- Opening Delimiter -

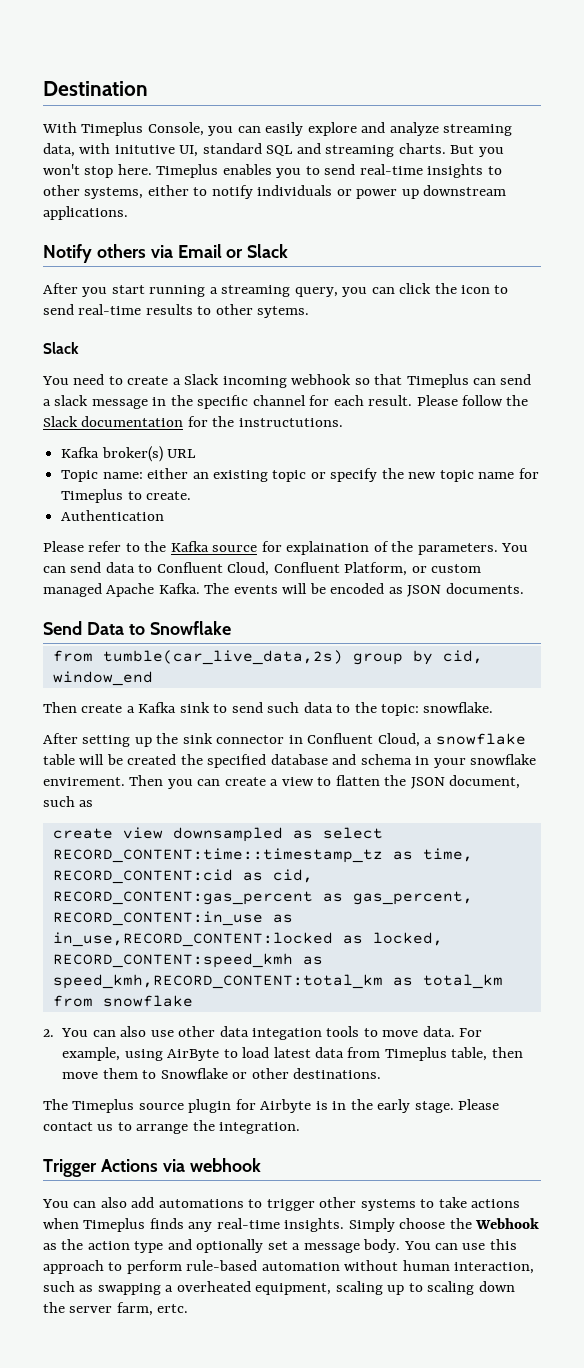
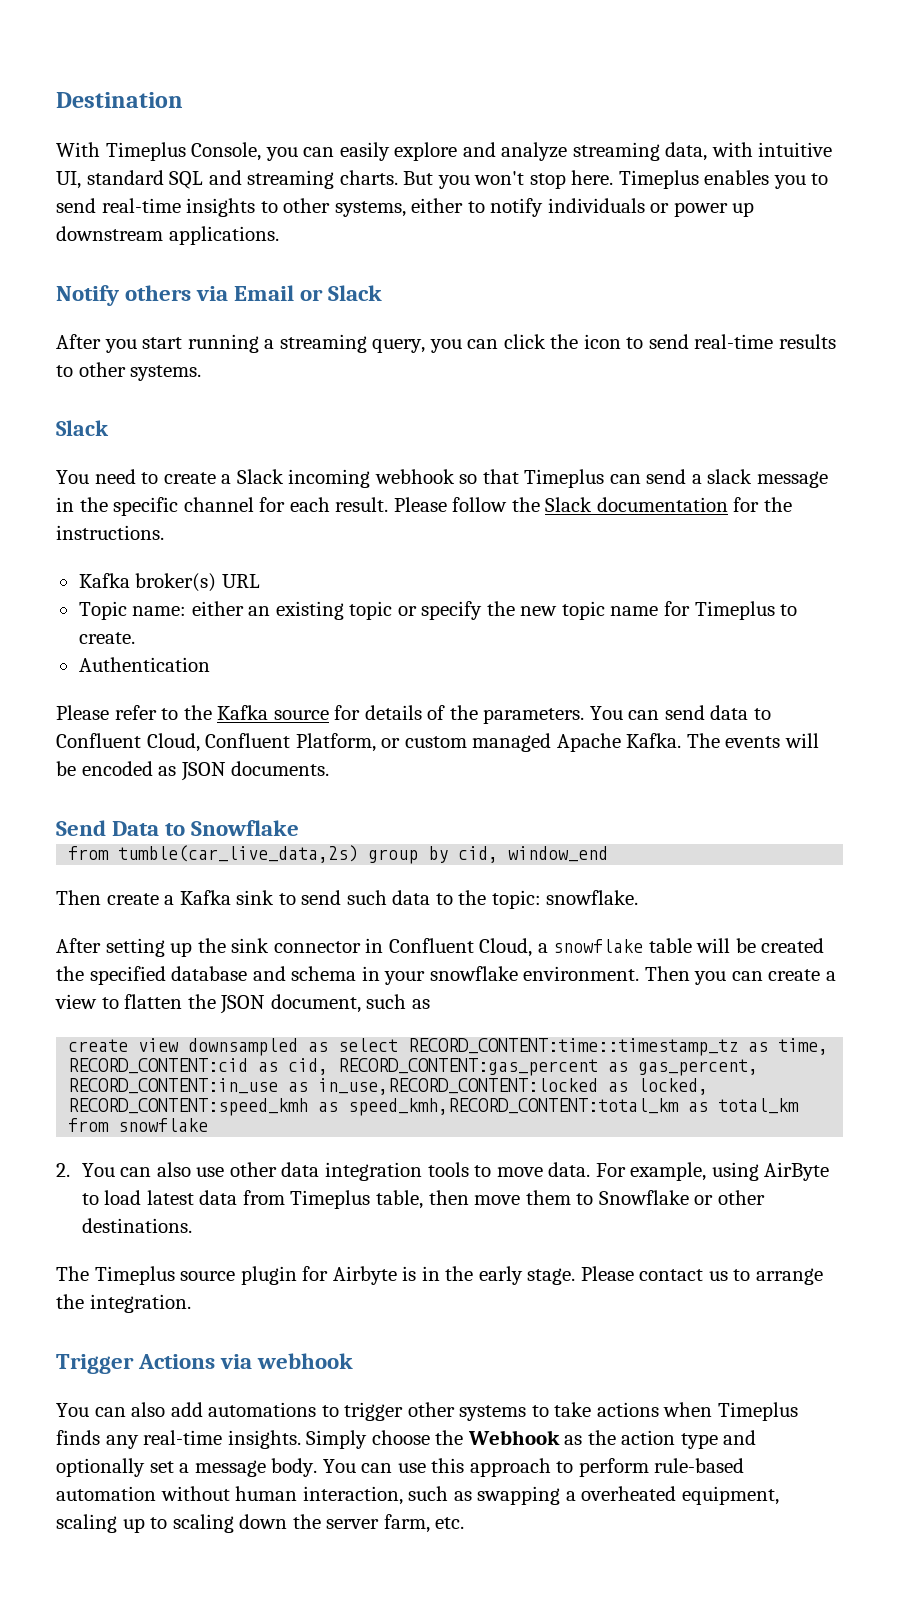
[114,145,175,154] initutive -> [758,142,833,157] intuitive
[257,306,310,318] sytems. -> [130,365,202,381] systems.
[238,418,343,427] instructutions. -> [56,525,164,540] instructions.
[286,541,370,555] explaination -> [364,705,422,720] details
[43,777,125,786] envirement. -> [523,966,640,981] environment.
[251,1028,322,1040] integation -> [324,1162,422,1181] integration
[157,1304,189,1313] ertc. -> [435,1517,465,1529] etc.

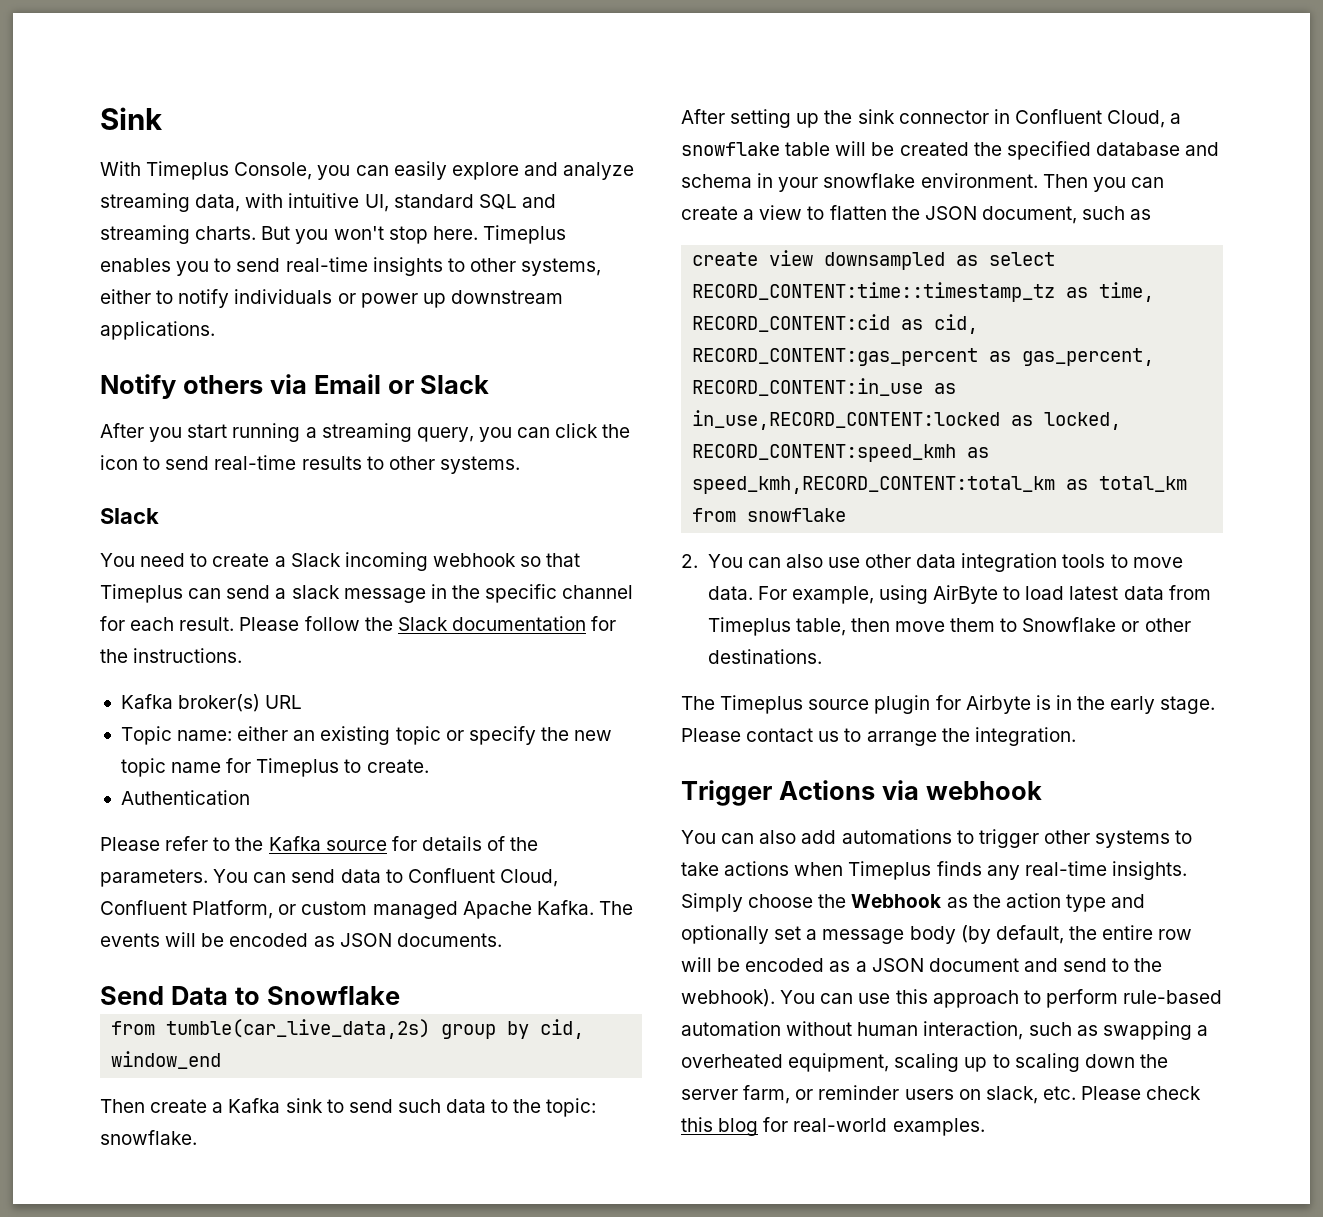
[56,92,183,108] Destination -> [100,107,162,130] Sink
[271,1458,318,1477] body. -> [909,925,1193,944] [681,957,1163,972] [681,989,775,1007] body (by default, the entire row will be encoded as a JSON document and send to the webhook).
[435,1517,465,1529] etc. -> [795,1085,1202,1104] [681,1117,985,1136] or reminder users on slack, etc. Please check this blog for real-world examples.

- Closing Delimiter -

* **Requirement**:
Repeat exactly the lines of the listing above, from the one with "[257,306,310,318] sytems. ->" down to the one with "[251,1028,322,1040] integation ->"; both of those lines belong in the range.

* **Output below**:
[257,306,310,318] sytems. -> [130,365,202,381] systems.
[238,418,343,427] instructutions. -> [56,525,164,540] instructions.
[286,541,370,555] explaination -> [364,705,422,720] details
[43,777,125,786] envirement. -> [523,966,640,981] environment.
[251,1028,322,1040] integation -> [324,1162,422,1181] integration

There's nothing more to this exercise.